Web document revisions:
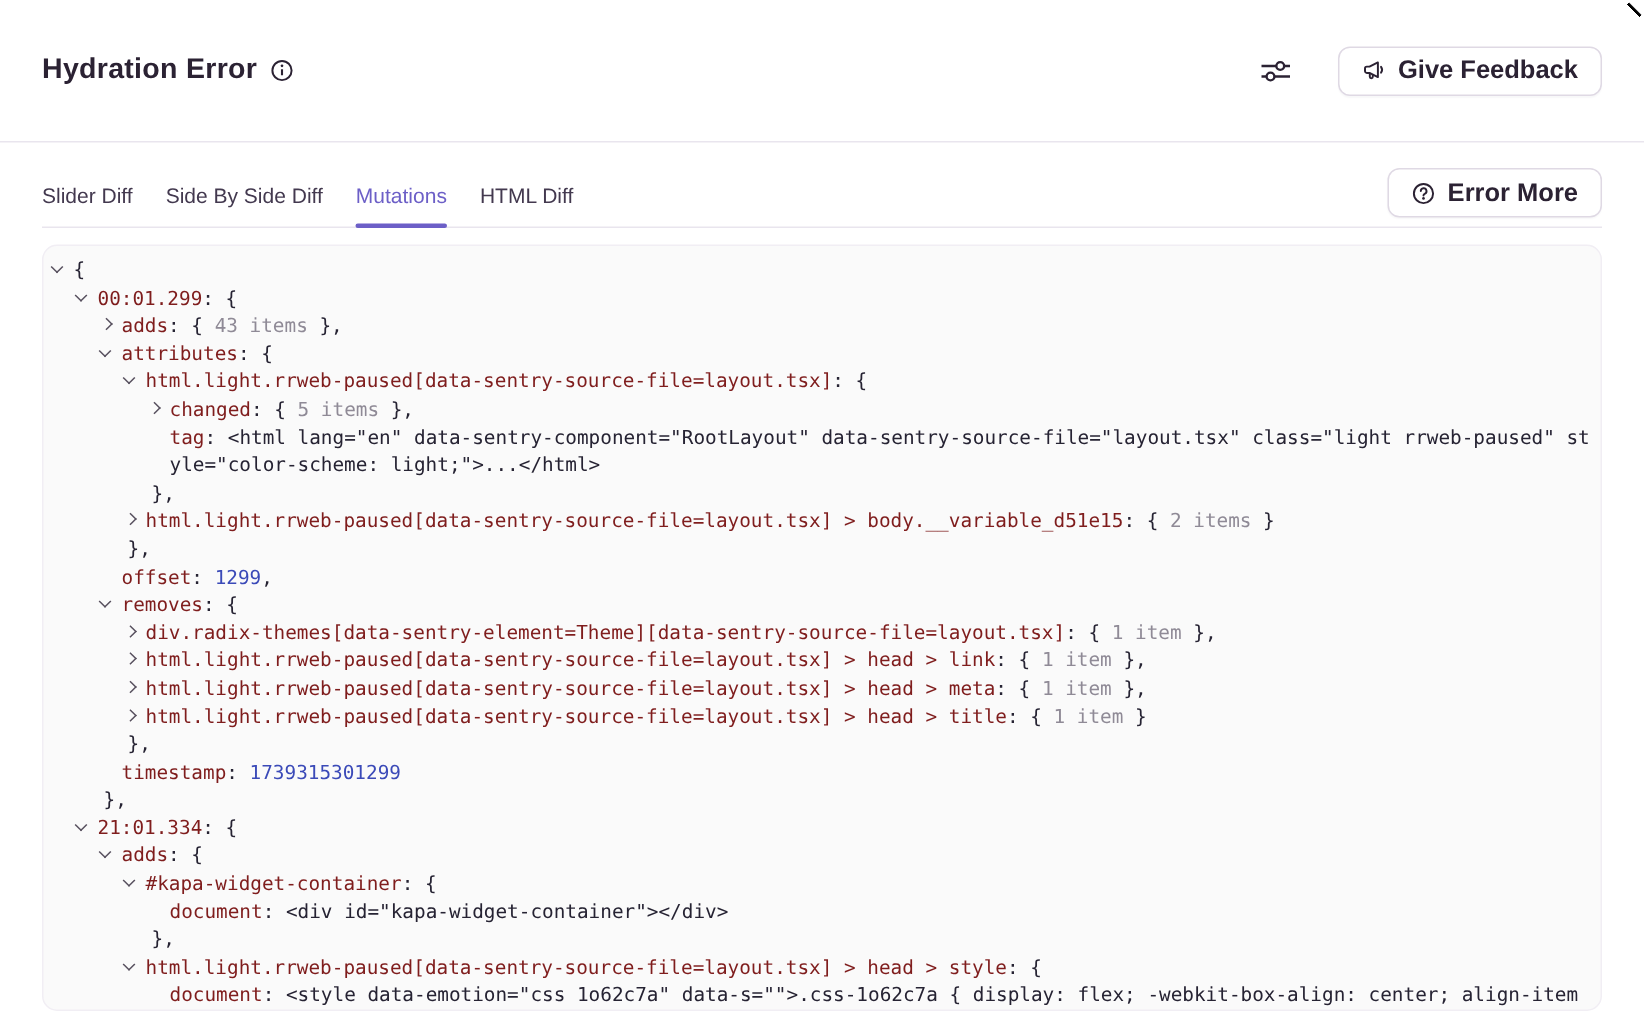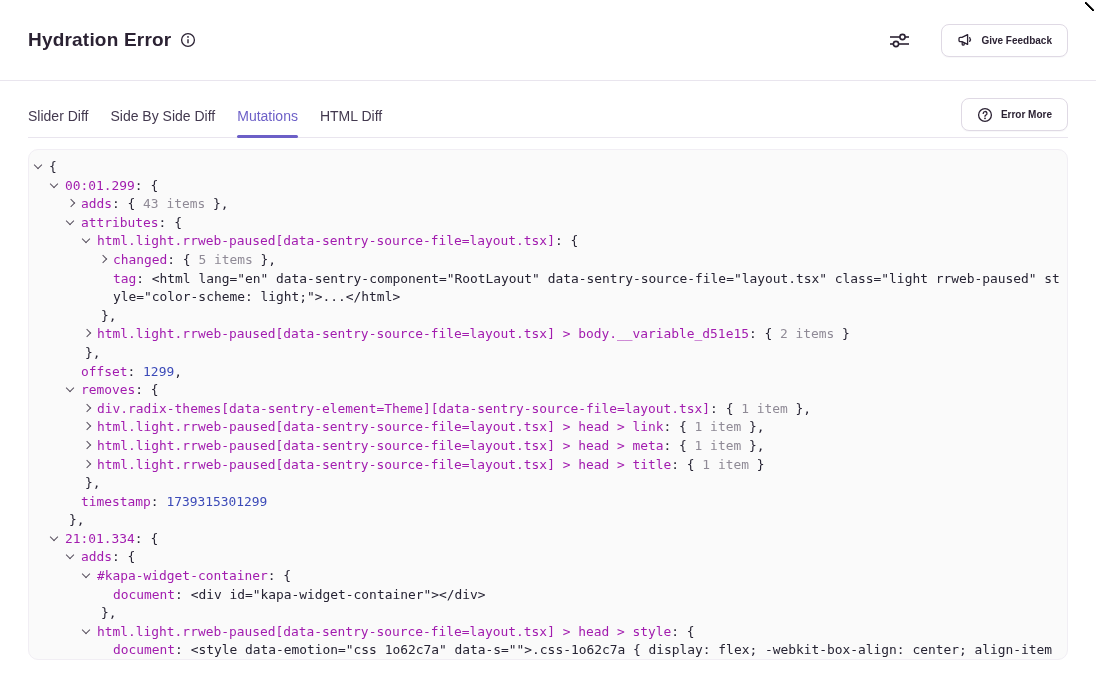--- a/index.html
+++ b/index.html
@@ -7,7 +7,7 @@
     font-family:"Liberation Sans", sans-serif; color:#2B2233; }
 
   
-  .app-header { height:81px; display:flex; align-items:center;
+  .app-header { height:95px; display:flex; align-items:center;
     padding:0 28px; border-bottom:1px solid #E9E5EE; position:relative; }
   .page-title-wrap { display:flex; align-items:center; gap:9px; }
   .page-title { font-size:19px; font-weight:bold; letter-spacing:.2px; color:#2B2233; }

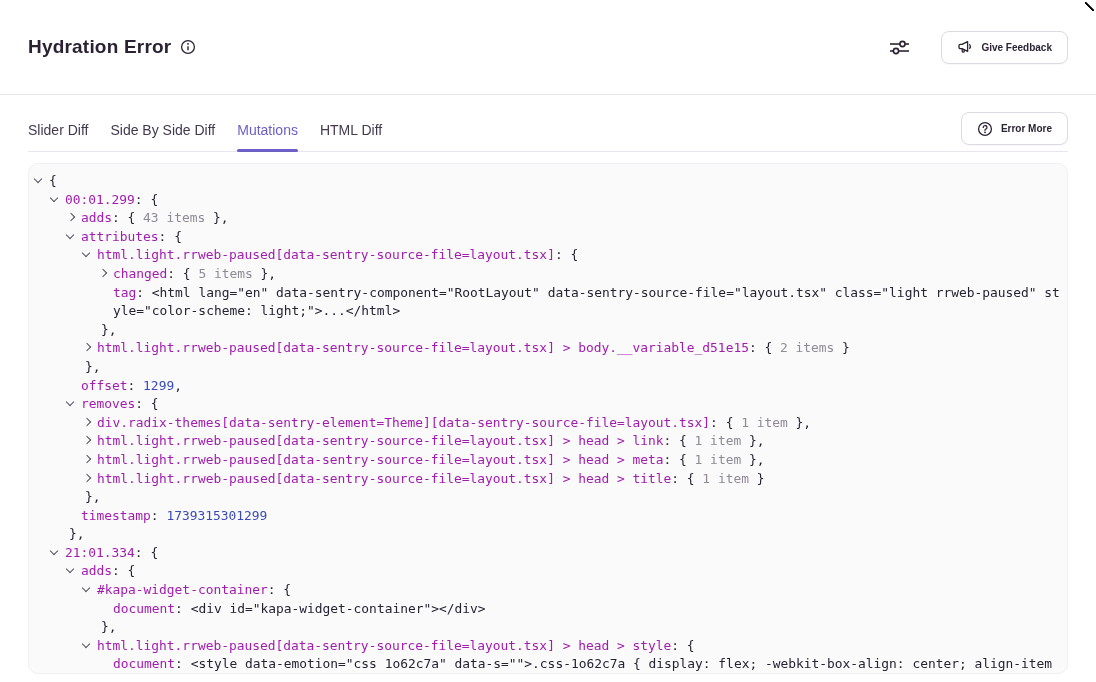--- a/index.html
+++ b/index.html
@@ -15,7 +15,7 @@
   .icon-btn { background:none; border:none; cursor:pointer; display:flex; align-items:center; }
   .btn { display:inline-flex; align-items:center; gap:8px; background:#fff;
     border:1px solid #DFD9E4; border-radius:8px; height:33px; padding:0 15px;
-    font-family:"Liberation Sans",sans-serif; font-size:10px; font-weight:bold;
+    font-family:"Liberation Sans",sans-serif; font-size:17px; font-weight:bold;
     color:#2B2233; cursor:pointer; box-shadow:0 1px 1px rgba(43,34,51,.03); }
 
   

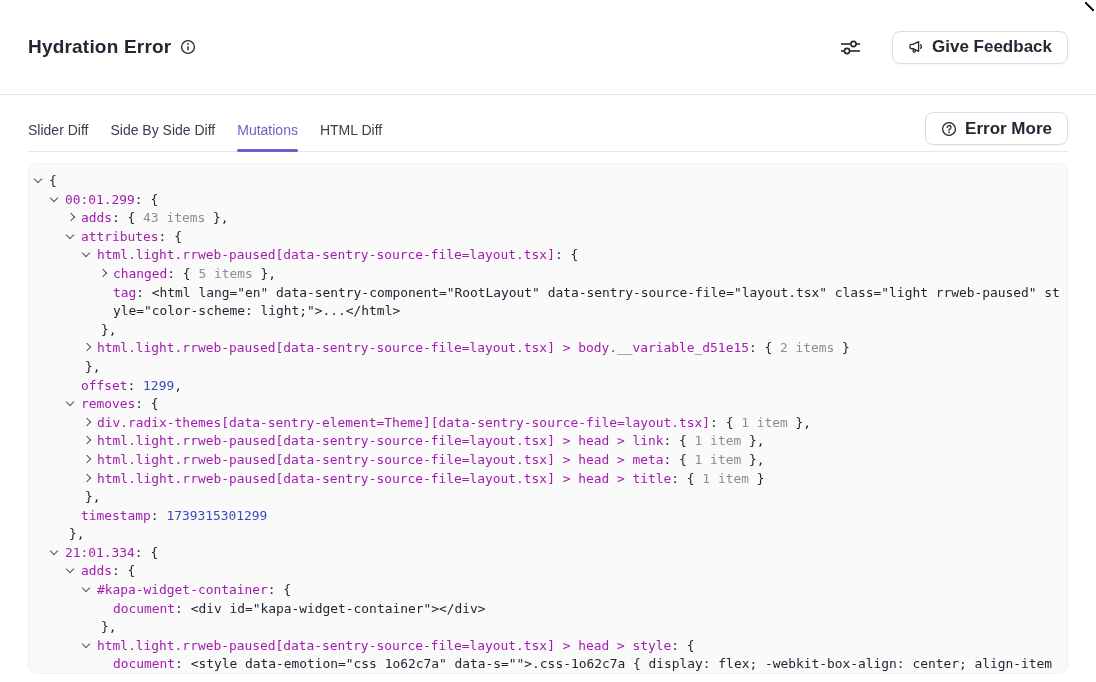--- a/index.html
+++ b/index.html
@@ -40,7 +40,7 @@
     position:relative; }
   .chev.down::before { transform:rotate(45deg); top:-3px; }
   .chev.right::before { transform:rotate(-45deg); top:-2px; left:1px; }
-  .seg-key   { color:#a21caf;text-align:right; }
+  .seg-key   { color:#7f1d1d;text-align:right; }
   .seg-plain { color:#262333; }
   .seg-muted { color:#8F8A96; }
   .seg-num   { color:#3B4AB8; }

## TASK DIRECTIONS:
Without the pictures, restate all of the entries word for word.

## YOUR SOLUTION:
--- a/index.html
+++ b/index.html
@@ -7,7 +7,7 @@
     font-family:"Liberation Sans", sans-serif; color:#2B2233; }
 
   
-  .app-header { height:81px; display:flex; align-items:center;
+  .app-header { height:95px; display:flex; align-items:center;
     padding:0 28px; border-bottom:1px solid #E9E5EE; position:relative; }
   .page-title-wrap { display:flex; align-items:center; gap:9px; }
   .page-title { font-size:19px; font-weight:bold; letter-spacing:.2px; color:#2B2233; }

--- a/index.html
+++ b/index.html
@@ -15,7 +15,7 @@
   .icon-btn { background:none; border:none; cursor:pointer; display:flex; align-items:center; }
   .btn { display:inline-flex; align-items:center; gap:8px; background:#fff;
     border:1px solid #DFD9E4; border-radius:8px; height:33px; padding:0 15px;
-    font-family:"Liberation Sans",sans-serif; font-size:10px; font-weight:bold;
+    font-family:"Liberation Sans",sans-serif; font-size:17px; font-weight:bold;
     color:#2B2233; cursor:pointer; box-shadow:0 1px 1px rgba(43,34,51,.03); }
 
   

--- a/index.html
+++ b/index.html
@@ -40,7 +40,7 @@
     position:relative; }
   .chev.down::before { transform:rotate(45deg); top:-3px; }
   .chev.right::before { transform:rotate(-45deg); top:-2px; left:1px; }
-  .seg-key   { color:#a21caf;text-align:right; }
+  .seg-key   { color:#7f1d1d;text-align:right; }
   .seg-plain { color:#262333; }
   .seg-muted { color:#8F8A96; }
   .seg-num   { color:#3B4AB8; }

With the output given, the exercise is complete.